Spinach and chicken curry. Season the chicken with the cumin, coriander, ginger, onion powder, and red pepper flakes. Pour the chicken broth into the skillet, and bring the mixture to a boil. Heat oil in a medium, non-stick wok on medium to high flame.
Melt the butter in a separate pan and add the garlic, curry leaves, cumin, fennel and red chillies. Murg Saagwala is a popular north Indian dish where chicken pieces are cooked in mildly spiced spinach gravy. A very healthy and nutritious dish. You can have Spinach and chicken curry using 19 ingredients and 4 steps. Here is how you achieve that.
Ingredients of Spinach and chicken curry
- You need of To marinade:.
- You need 1 Tbsp of oil.
- Prepare 500 gram of chicken.
- Prepare 1 tsp of salt.
- You need 1/2 tsp of tumeric.
- It's 2 tsp of Red chilli powder.
- You need 1/2 of tspCoriander powder.
- You need 1 tsp of Ginger & garlic paste.
- Prepare of For gravy.
- It's 150 gram of Spinach.
- You need 200 gram of Onions.
- You need 100 gram of chopped tomatoes.
- You need 2 of Green chillis halved.
- It's 1/2 tsp of Cumin seeds.
- You need 1/2 of coriander seeds.
- It's 1/2 tsp of mustard seeds.
- You need 1 of cinnamon stick.
- You need 4 tbsp of oil.
- It's of Salt.
You can wilt the spinach first then whizz it in a blender. I add it freshly chopped for texture. Chicken is simmered in a creamy spinach sauce. Don't worry, it is super easy to make.
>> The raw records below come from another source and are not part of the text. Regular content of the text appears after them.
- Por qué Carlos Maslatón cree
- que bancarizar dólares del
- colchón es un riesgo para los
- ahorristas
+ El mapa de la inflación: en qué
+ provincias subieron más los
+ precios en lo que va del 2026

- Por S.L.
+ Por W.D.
Spinach and chicken curry instructions
- Diced the chicken. To marinade the chicken: put chicken in the bowl, add salt, turmeric, Red chilli powder, coriander powder, garam masala and ginger garlic paste. Leave it aside for 1 hour or marinade the chicken overnight..
- Wash the spinach. Place the pot over the gas. Add oil, let the oil heat up. Put cumin seeds, cinnamon stick, mustard seeds, coriander seeds. Little sauté them. Add the onions cook it till they get brown. Add tomatoes and salt. Cook it for 10 mins till all the masala cooked properly. Add green chillis and spinach. Add little water to cook the spinach. Let it simmer for 5 mins..
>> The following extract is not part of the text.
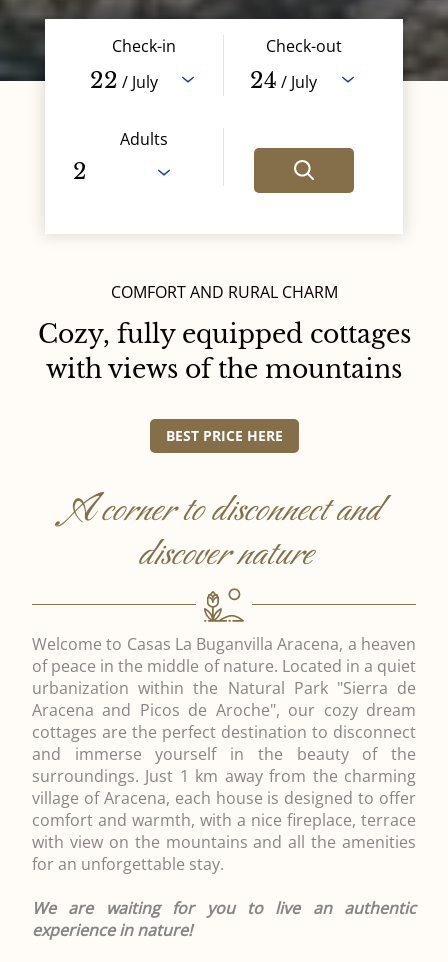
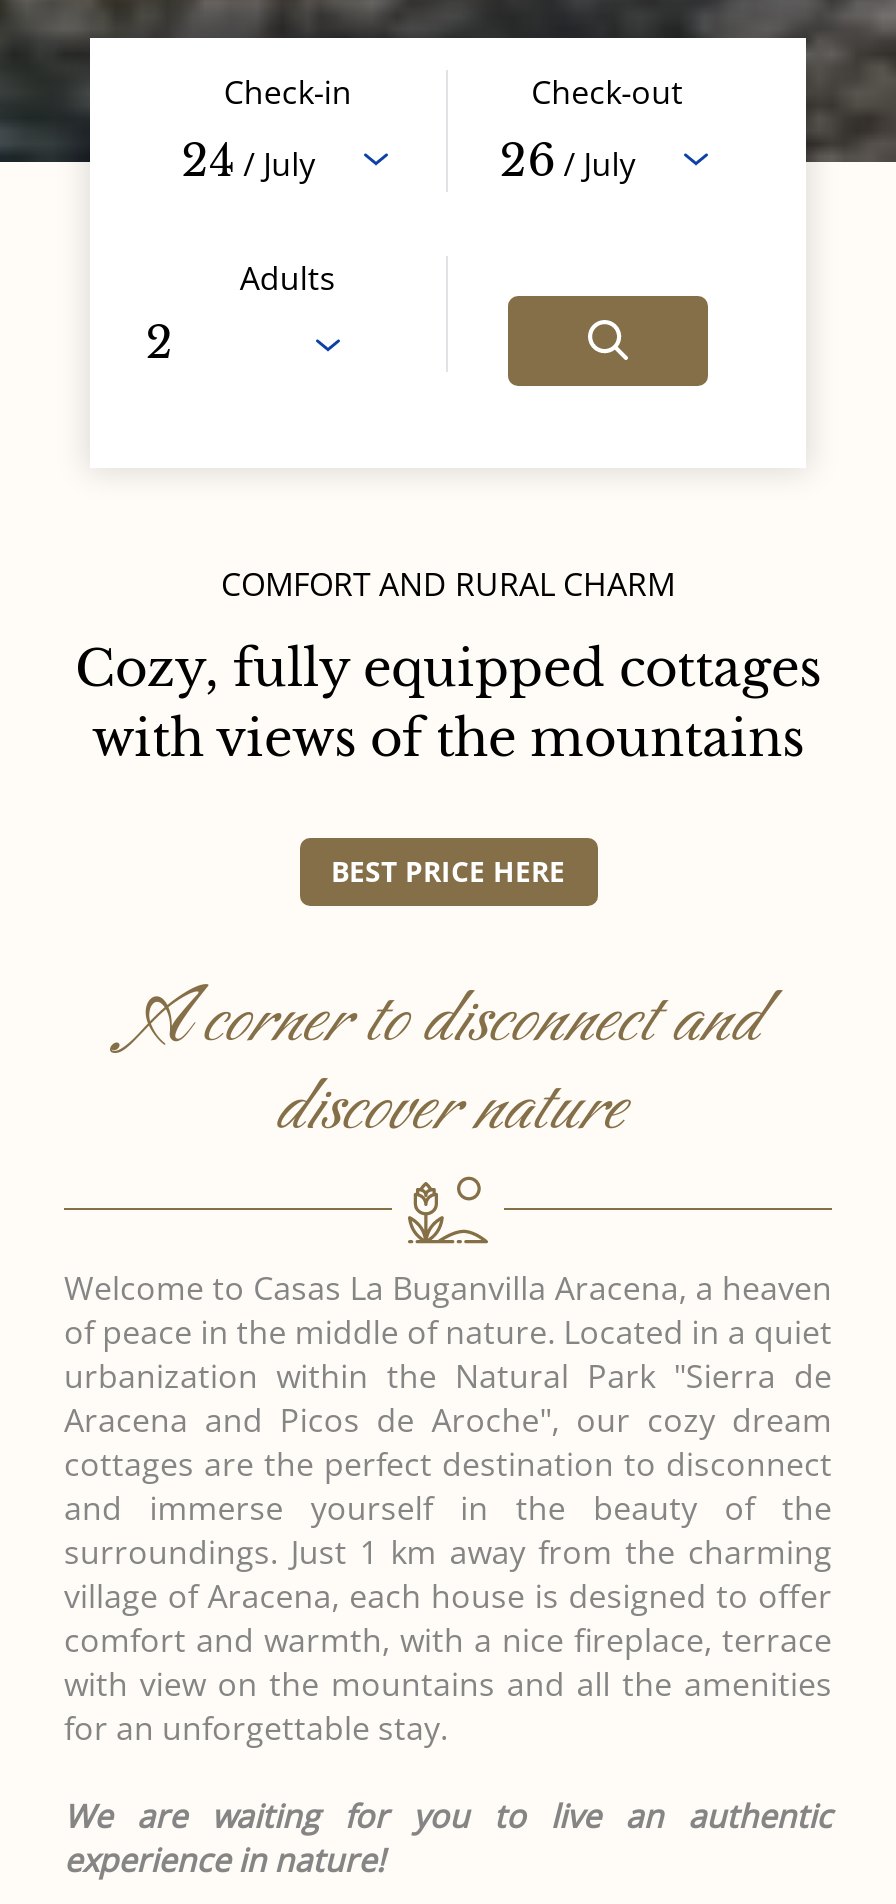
- 22 / July
+ 24 / July

- 24 / July
+ 26 / July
- After an hour of marinade the chicken. Time to shallow fry. Put oil in to the pan. Let the oil heat up, start shallow frying the chicken. Once all the chicken fried, put it into the sauce. Cook for another 5 mins..
- Once ready, Serve it with saffron basmati rice or Chapati..
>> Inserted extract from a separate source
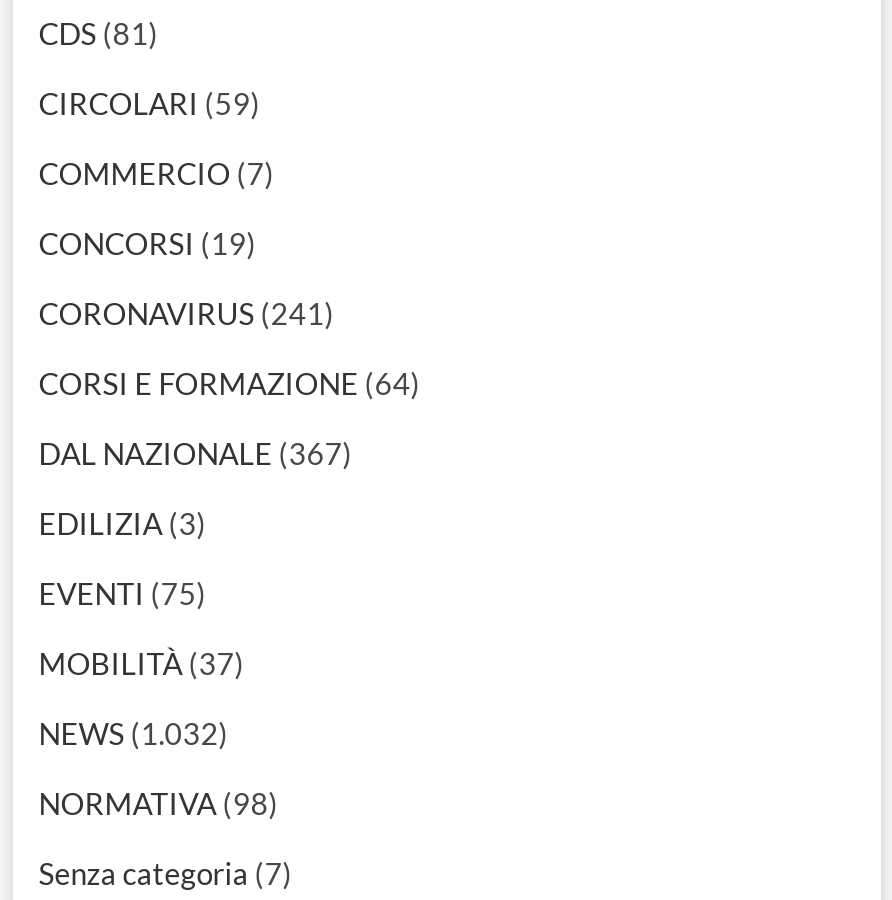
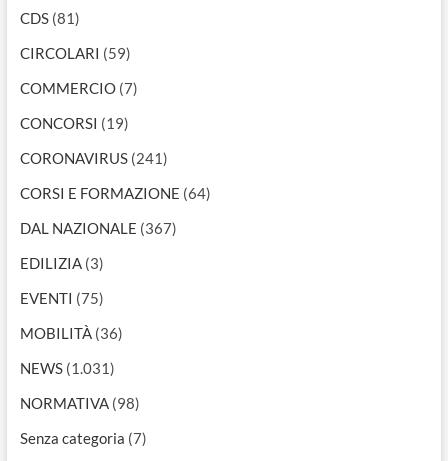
- MOBILITÀ (37)
+ MOBILITÀ (36)

- NEWS (1.032)
+ NEWS (1.031)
This curry is full of flavor and loaded with nutrients. In this Chicken Saag, I used spinach, but feel free to use other greens that you like. This post is sponsored by Revol, a French manufacturer of top-quality ceramic cookware. Thank you for supporting the brands that support Chocolate & Zucchini. It's Confession Tuesday and I have one to make: I don't really like spinach.